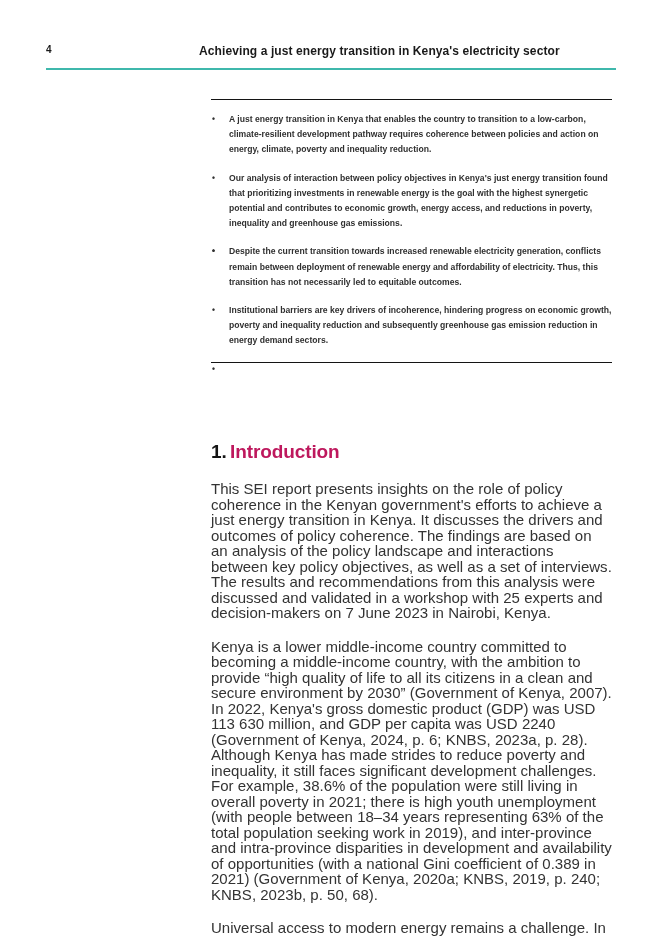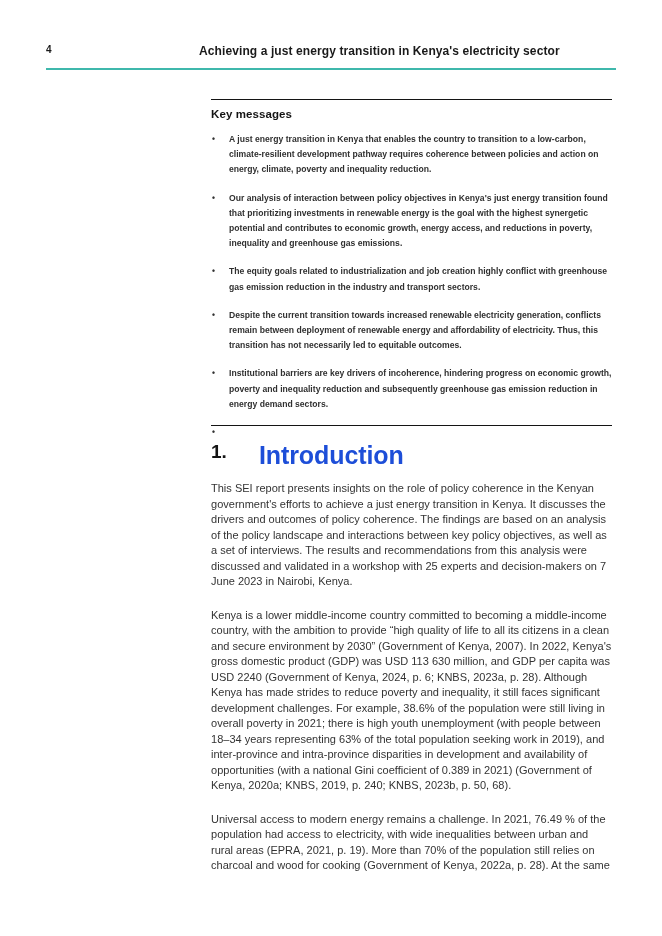--- a/index.html
+++ b/index.html
@@ -125,38 +125,38 @@
   .section-num {
     position: absolute;
     left: 0;
     top: 0;
     font-size: 19px;
     font-weight: bold;
     color: #141414;
   }
   .section-name {
     position: absolute;
-    left: 48px;
-    top: 0;
-    font-size: 25px;
-    font-weight: bold;
-    color: #1d4ed8;
+    left: 19px;
+    top: 0;
+    font-size: 19px;
+    font-weight: bold;
+    color: #be185d;
     letter-spacing: -0.1px;
   }
 
   
   .body-copy {
     position: absolute;
     top: 481px;
     left: 0;
     width: 401px;
   }
   .body-copy p {
     margin: 0 0 18px 0;
-    font-size: 11px;
+    font-size: 15px;
     line-height: 15.5px;
     color: #333333;
     letter-spacing: 0.01px;
   }
   .body-copy p:last-child {
     margin-bottom: 8px;
   }
 </style>
 </head>
 <body>
@@ -166,33 +166,31 @@
   <div class="header">
     <div class="header-pageno">4</div>
     <div class="header-title">Achieving a just energy transition in Kenya's electricity sector</div>
   </div>
   <div class="header-rule" style="background: rgb(63, 184, 172);"></div>
 
   <div class="content">
 
     <div class="kmbox">
       <div class="rule-black"></div>
-      <div class="kmbox-title">Key messages</div>
       <ul class="km-list">
         <li>
           <span class="bullet">•</span>
           <span>A just energy transition in Kenya that enables the country to transition to a low-carbon, climate-resilient development pathway requires coherence between policies and action on energy, climate, poverty and inequality reduction.</span>
         </li>
         <li>
           <span class="bullet">•</span>
           <span>Our analysis of interaction between policy objectives in Kenya's just energy transition found that prioritizing investments in renewable energy is the goal with the highest synergetic potential and contributes to economic growth, energy access, and reductions in poverty, inequality and greenhouse gas emissions.</span>
         </li>
         <li>
           <span class="bullet">•</span>
-          <span>The equity goals related to industrialization and job creation highly conflict with greenhouse gas emission reduction in the industry and transport sectors.</span>
         </li>
         <li>
           <span class="bullet">•</span>
           <span>Despite the current transition towards increased renewable electricity generation, conflicts remain between deployment of renewable energy and affordability of electricity. Thus, this transition has not necessarily led to equitable outcomes.</span>
         </li>
         <li>
           <span class="bullet">•</span>
           <span>Institutional barriers are key drivers of incoherence, hindering progress on economic growth, poverty and inequality reduction and subsequently greenhouse gas emission reduction in energy demand sectors.</span>
         </li>
         <li>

= = = = =

#### Work task
Scan the entries for the word "weight". Report each line that has it.

#### Response area
     font-weight: bold;
-    font-weight: bold;
+    font-weight: bold;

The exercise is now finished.